I find these to be 3 powerful, and also very challenging words, because they ask us to push outside of our comfort zones, and also represent the tools by which we meet the needs and help to shape our communities and our country for the better. While meeting these friends on Zoom we looked briefly at the journey CIU has taken since inception. I was able to share with them an image I took of our building that morning. Many of them are based in the UK and have been unable to travel to Uganda since the pandemic began. Perhaps some people on visiting the new CIU building who know nothing of our history might fail to be impressed with our mostly, but not yet finished, grey concrete building. But anyone who feels this way has failed to appreciate what this has taken to achieve. My friends on this zoom call were amazed. One of them had personally raised the funds to offer CIU an interest free loan, which is the reason we are able to finish the 4 floor building. These friends of CIU were amazed that in the year of the pandemic, where we suffered forced closure, had to innovate online learning, had to adapt to unprecedented conditions, and suffered numerous tragedies, we had managed not just to survive, but to forge ahead in our roadmap, and move into a new home, paving the way to charter. In describing our journey I find it interesting that CIU started as a nursing school specifically to address the need for better quality nurses, since Dr Clarke was operating medical businesses, and felt that need was not being adequately addressed. And so the Nursing school, which evolved into a University, was born. In fact it was Rose, before she became Dr Rose, who would lead the innovation that would transform the teaching of nursing and health sciences more widely in Uganda. Now - re read the previous sentence, do any key words jump out at you? There in the very inception, the origin story of CIU, are the key concepts of leadership, innovation and transformation of our community and our country.

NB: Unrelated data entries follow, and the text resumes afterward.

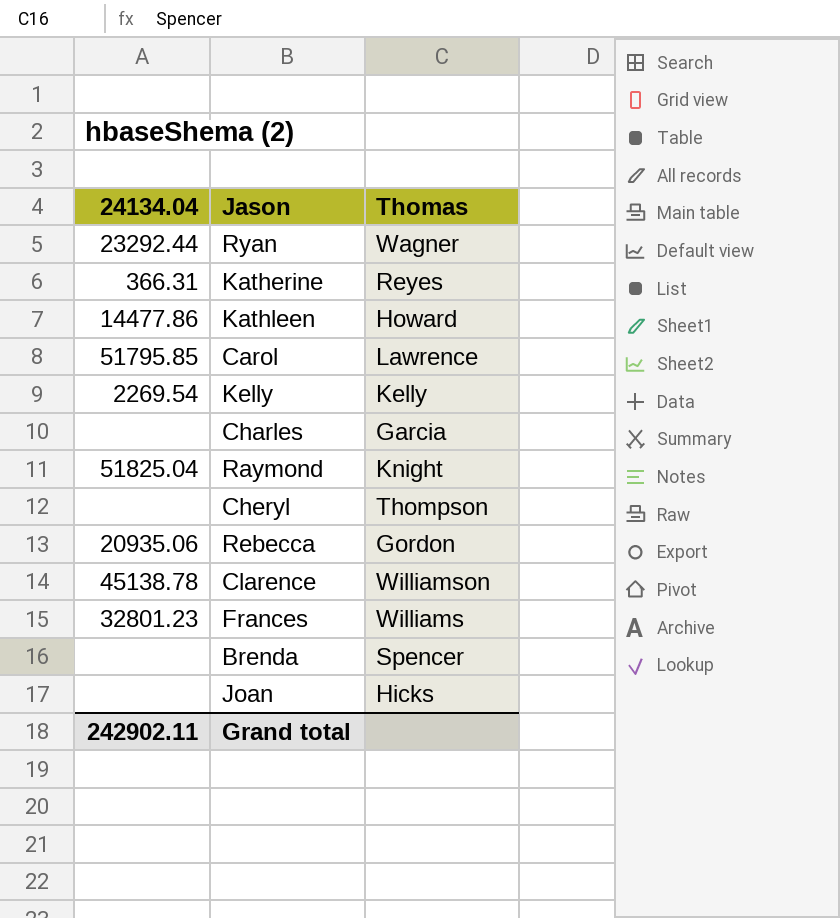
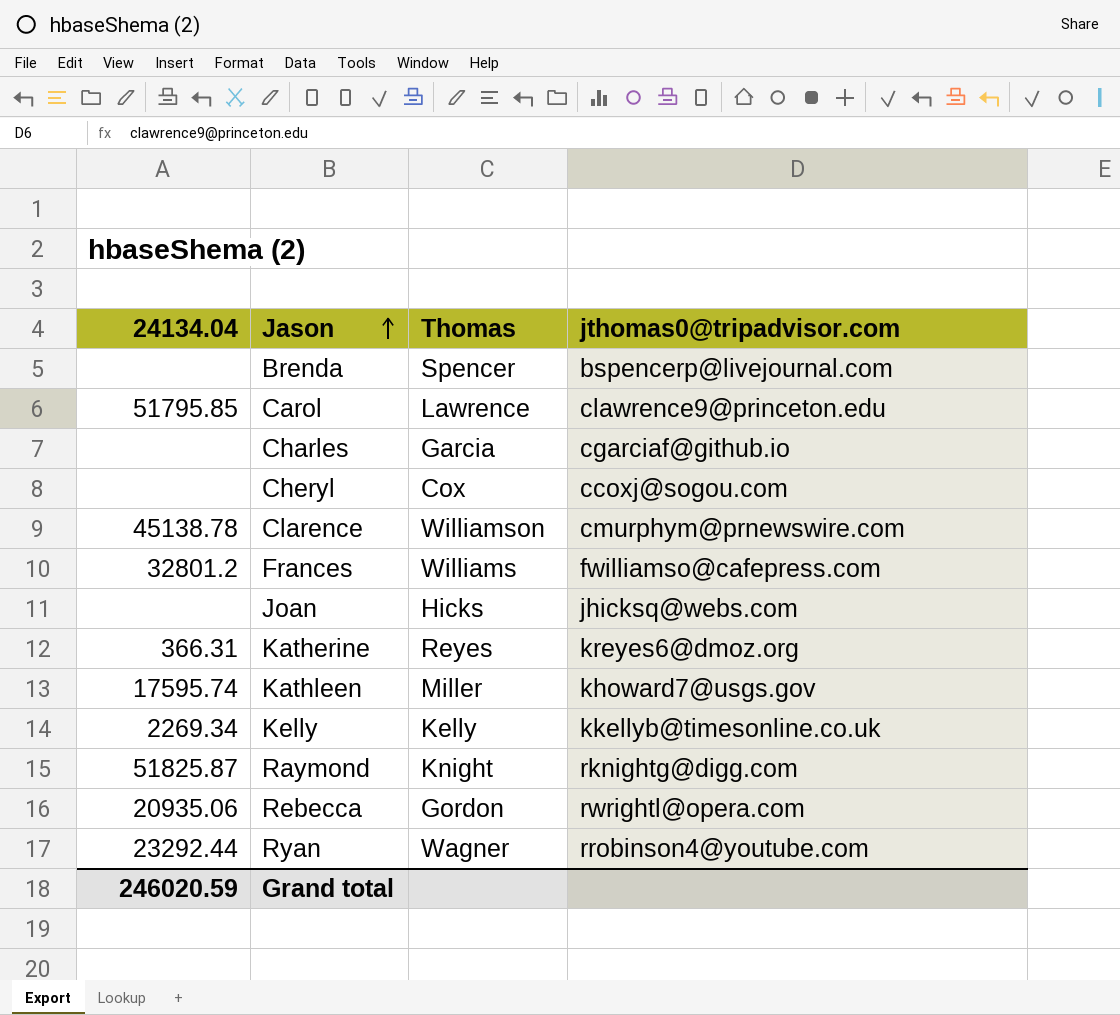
row order: none -> Jason ascending
column jthomas0@tripadvisor.com | position: none -> 4
Cheryl | Thomas: Thompson -> Cox
Frances | 24134.04: 32801.23 -> 32801.2
Kathleen | 24134.04: 14477.86 -> 17595.74
Kathleen | Thomas: Howard -> Miller
Kelly | 24134.04: 2269.54 -> 2269.34
Raymond | 24134.04: 51825.04 -> 51825.87
Grand total | 24134.04: 242902.11 -> 246020.59

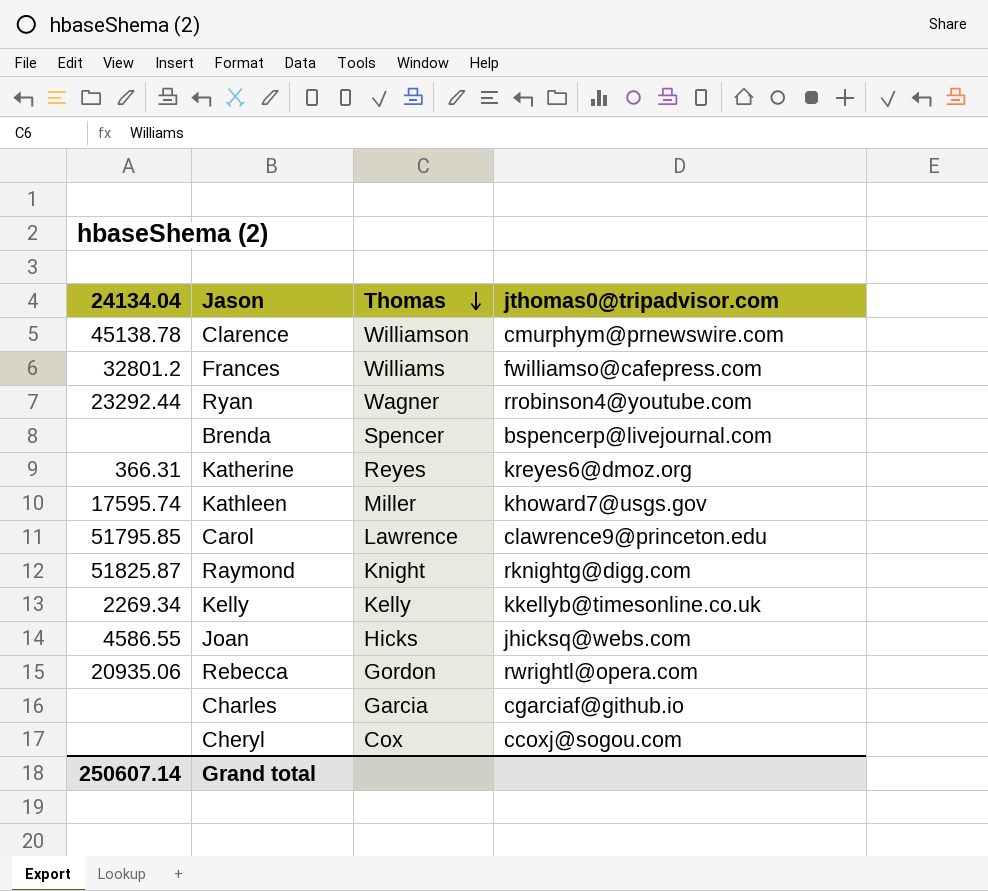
row order: Jason ascending -> Thomas descending
Joan | 24134.04: none -> 4586.55
Grand total | 24134.04: 246020.59 -> 250607.14

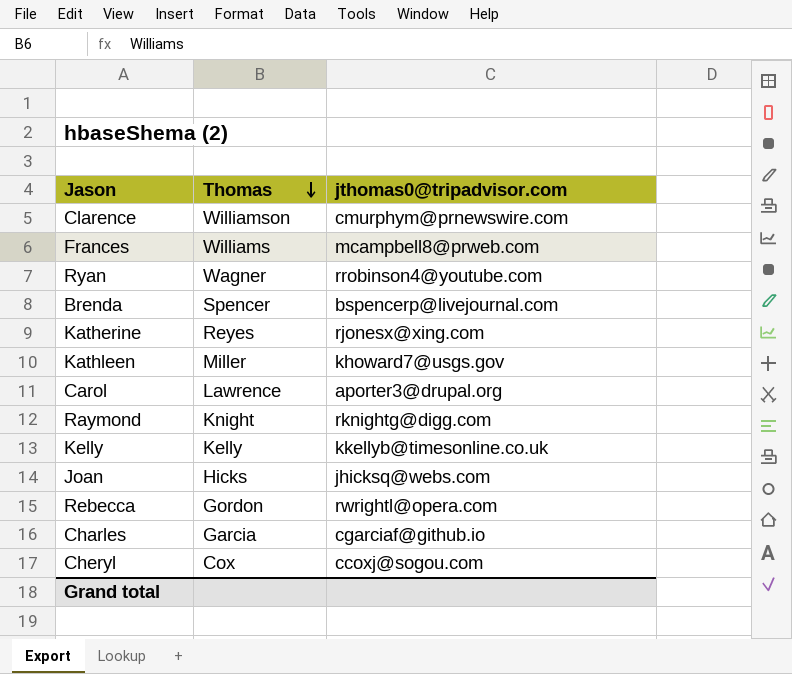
column 24134.04 | position: 1 -> none
Frances | jthomas0@tripadvisor.com: fwilliamso@cafepress.com -> mcampbell8@prweb.com
Katherine | jthomas0@tripadvisor.com: kreyes6@dmoz.org -> rjonesx@xing.com
Carol | jthomas0@tripadvisor.com: clawrence9@princeton.edu -> aporter3@drupal.org

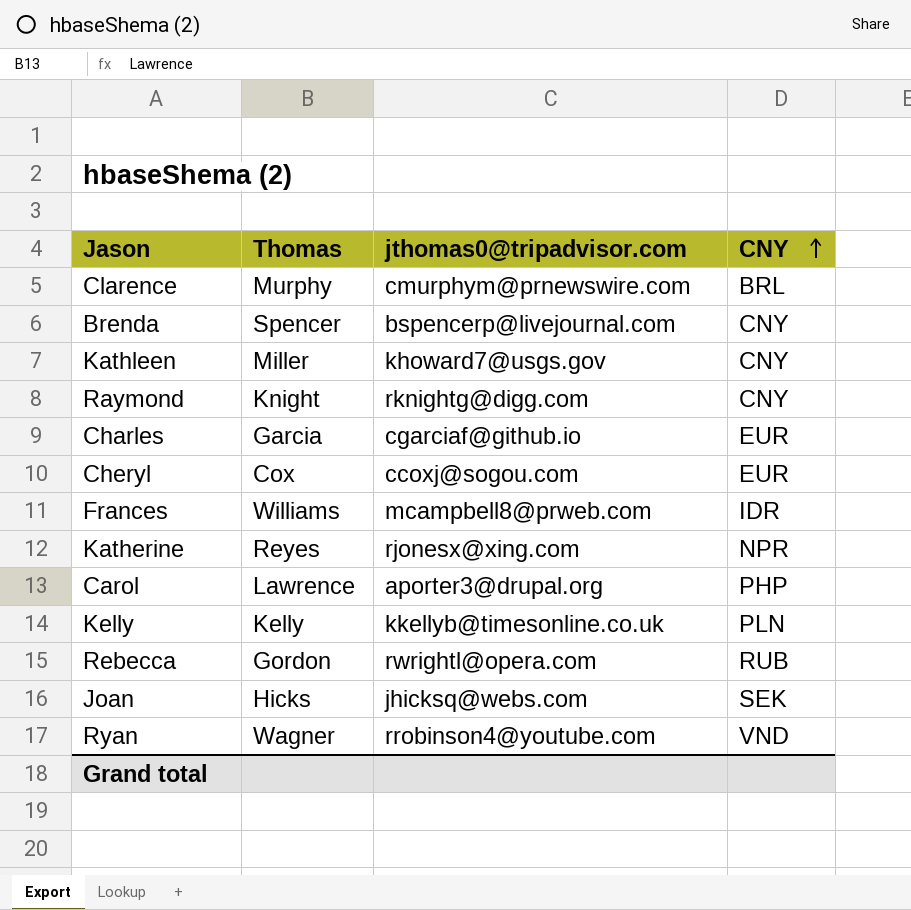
row order: Thomas descending -> CNY ascending
column CNY | position: none -> 4
Clarence | Thomas: Williamson -> Murphy

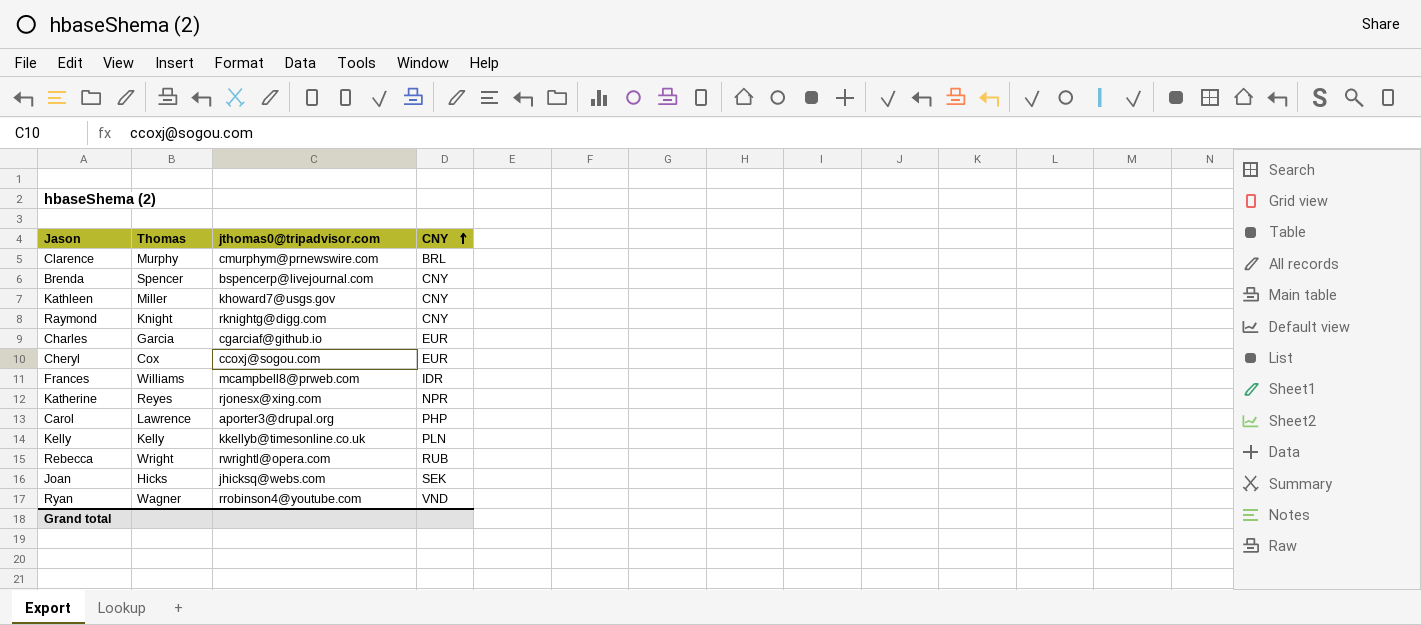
Rebecca | Thomas: Gordon -> Wright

The university has developed and changed so much since then. People have come and gone, leadership has changed, we have weathered some storms and are weathering more at this time. Many aspects of CIU might be unrecognisable to nurses from the first cohort of students, we have a different home (our very own campus), even the name is now different. But I do believe we are still making decisions based on our values, and that we as an institution, and each and every student that graduates from CIU, are striving to Lead, innovate and Transform.